* Your goal
Your output should be the records below, word for word and picture-free.
The input section start
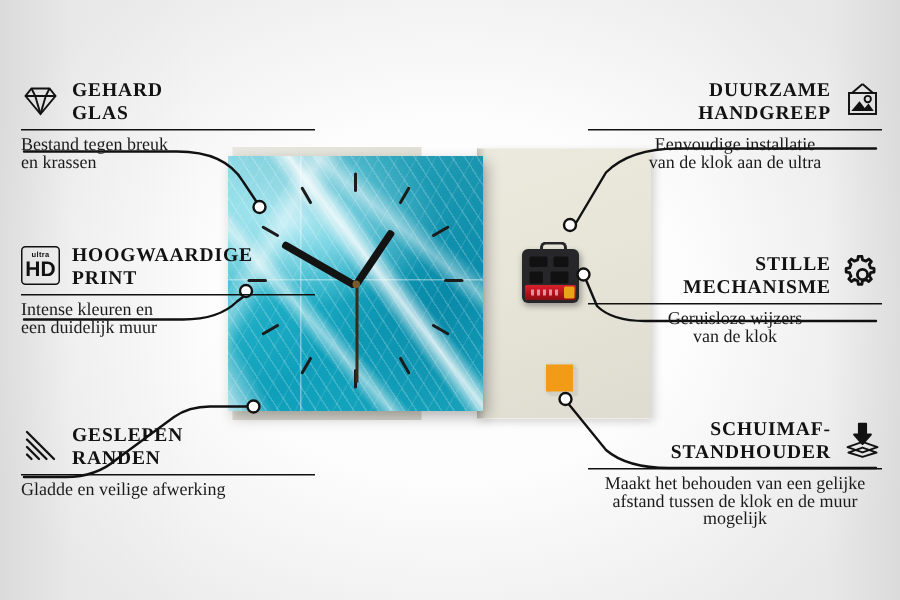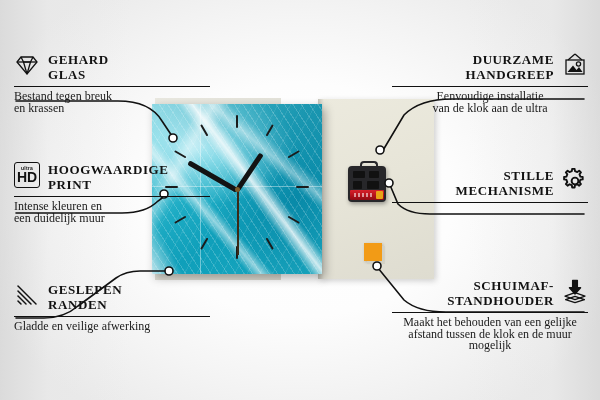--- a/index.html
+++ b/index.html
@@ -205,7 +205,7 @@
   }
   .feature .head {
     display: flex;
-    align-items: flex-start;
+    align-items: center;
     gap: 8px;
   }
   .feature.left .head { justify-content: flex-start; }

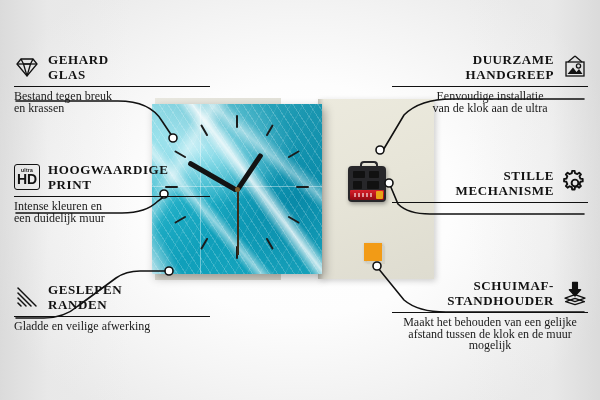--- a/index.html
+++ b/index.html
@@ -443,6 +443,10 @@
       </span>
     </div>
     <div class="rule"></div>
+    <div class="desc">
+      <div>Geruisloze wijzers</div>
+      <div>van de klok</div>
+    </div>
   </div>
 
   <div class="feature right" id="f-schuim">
The input section end
* Result below
--- a/index.html
+++ b/index.html
@@ -205,7 +205,7 @@
   }
   .feature .head {
     display: flex;
-    align-items: flex-start;
+    align-items: center;
     gap: 8px;
   }
   .feature.left .head { justify-content: flex-start; }

--- a/index.html
+++ b/index.html
@@ -443,6 +443,10 @@
       </span>
     </div>
     <div class="rule"></div>
+    <div class="desc">
+      <div>Geruisloze wijzers</div>
+      <div>van de klok</div>
+    </div>
   </div>
 
   <div class="feature right" id="f-schuim">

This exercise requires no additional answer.